▶ **Information given**
===============

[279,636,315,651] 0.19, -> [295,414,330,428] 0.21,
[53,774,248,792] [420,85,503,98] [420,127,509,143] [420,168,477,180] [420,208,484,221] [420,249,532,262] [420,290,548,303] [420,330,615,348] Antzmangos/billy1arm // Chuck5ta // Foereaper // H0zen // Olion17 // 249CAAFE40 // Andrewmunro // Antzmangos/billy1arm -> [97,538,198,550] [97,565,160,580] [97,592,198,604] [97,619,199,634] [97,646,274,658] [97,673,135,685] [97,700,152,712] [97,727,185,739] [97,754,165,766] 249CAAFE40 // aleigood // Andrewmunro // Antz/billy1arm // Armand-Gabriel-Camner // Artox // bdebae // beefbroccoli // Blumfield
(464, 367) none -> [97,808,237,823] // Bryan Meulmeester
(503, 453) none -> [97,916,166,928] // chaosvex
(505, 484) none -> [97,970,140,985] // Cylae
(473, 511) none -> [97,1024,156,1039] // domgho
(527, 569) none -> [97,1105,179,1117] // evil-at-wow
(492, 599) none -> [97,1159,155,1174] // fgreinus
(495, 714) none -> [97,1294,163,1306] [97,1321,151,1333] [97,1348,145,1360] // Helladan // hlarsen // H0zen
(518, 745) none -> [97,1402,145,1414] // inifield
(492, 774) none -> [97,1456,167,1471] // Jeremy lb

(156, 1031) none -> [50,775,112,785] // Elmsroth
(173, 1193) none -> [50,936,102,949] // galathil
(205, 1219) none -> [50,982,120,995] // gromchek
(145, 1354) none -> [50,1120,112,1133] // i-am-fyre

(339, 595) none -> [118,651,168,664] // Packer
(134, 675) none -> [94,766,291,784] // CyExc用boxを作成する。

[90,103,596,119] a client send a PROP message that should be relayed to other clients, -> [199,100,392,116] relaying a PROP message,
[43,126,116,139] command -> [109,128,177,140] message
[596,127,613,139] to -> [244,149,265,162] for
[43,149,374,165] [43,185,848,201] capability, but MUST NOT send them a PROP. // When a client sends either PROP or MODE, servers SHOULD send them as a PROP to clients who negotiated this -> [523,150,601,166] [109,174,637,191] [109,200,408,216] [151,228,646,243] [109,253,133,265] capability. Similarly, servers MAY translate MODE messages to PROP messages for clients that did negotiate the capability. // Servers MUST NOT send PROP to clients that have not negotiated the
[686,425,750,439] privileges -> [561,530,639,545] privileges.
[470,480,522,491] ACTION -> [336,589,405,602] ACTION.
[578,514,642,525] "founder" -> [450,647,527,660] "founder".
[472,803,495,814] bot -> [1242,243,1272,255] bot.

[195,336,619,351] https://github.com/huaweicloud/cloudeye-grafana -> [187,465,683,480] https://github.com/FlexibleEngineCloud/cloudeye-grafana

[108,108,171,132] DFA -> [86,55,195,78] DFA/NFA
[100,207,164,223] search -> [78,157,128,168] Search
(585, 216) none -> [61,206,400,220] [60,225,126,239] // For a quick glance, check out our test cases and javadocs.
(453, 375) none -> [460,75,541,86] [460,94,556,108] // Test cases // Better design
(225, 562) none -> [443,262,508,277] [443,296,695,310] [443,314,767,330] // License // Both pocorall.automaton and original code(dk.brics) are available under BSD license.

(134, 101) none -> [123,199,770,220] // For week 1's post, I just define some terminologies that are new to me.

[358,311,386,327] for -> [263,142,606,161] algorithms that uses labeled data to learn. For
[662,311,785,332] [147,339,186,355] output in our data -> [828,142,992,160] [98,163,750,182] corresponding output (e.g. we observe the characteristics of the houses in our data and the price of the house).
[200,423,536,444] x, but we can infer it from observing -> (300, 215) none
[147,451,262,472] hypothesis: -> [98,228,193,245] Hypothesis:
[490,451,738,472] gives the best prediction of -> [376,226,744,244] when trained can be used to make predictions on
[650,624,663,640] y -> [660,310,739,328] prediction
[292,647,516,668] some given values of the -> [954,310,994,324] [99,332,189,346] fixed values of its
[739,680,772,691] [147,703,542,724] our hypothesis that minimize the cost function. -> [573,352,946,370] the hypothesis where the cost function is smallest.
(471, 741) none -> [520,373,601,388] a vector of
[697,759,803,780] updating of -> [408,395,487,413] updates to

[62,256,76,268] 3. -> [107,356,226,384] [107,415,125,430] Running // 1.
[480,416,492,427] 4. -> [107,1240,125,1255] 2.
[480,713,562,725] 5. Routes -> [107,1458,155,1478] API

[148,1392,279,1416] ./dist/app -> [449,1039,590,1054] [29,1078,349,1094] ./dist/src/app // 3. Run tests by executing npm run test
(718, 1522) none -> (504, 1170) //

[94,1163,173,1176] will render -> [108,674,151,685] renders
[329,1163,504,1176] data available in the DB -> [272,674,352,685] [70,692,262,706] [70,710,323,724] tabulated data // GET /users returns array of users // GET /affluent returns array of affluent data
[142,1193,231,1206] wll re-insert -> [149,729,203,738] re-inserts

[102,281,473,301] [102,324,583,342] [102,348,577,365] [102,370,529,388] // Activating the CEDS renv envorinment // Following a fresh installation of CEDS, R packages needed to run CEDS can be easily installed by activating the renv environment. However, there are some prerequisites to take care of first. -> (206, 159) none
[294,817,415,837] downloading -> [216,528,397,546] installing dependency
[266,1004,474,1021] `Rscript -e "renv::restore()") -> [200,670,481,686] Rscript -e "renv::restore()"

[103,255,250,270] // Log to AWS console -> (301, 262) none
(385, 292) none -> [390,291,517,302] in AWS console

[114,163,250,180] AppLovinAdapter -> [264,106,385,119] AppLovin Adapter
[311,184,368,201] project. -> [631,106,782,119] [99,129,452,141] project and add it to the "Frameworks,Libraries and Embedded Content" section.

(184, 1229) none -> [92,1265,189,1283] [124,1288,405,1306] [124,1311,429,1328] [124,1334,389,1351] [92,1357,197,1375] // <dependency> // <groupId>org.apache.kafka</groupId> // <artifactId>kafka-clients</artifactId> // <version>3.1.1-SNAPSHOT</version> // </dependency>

===============

▶ **Problem description**
From the entries above, return exactly the line containing "[108,108,171,132] DFA ->", the line containing "[200,423,536,444] x, but", and all lines between, and nothing else.

▶ **Expected output**
[108,108,171,132] DFA -> [86,55,195,78] DFA/NFA
[100,207,164,223] search -> [78,157,128,168] Search
(585, 216) none -> [61,206,400,220] [60,225,126,239] // For a quick glance, check out our test cases and javadocs.
(453, 375) none -> [460,75,541,86] [460,94,556,108] // Test cases // Better design
(225, 562) none -> [443,262,508,277] [443,296,695,310] [443,314,767,330] // License // Both pocorall.automaton and original code(dk.brics) are available under BSD license.

(134, 101) none -> [123,199,770,220] // For week 1's post, I just define some terminologies that are new to me.

[358,311,386,327] for -> [263,142,606,161] algorithms that uses labeled data to learn. For
[662,311,785,332] [147,339,186,355] output in our data -> [828,142,992,160] [98,163,750,182] corresponding output (e.g. we observe the characteristics of the houses in our data and the price of the house).
[200,423,536,444] x, but we can infer it from observing -> (300, 215) none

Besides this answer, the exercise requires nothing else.